_PROBLEM TO WORK ON_: I'd like every line in the following listing that holds "none" copied.

_RAW DATA_:
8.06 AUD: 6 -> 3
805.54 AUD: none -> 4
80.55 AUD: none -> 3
...
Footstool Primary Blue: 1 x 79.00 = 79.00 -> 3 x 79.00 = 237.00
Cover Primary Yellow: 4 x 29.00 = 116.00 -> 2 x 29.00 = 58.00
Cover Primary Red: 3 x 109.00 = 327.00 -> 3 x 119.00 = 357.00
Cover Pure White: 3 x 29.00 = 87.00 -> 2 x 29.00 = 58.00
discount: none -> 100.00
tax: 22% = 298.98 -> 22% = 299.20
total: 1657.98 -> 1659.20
...
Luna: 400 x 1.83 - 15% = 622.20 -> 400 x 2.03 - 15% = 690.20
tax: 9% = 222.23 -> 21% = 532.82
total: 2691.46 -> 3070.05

_TASK OUTPUT_:
805.54 AUD: none -> 4
80.55 AUD: none -> 3
discount: none -> 100.00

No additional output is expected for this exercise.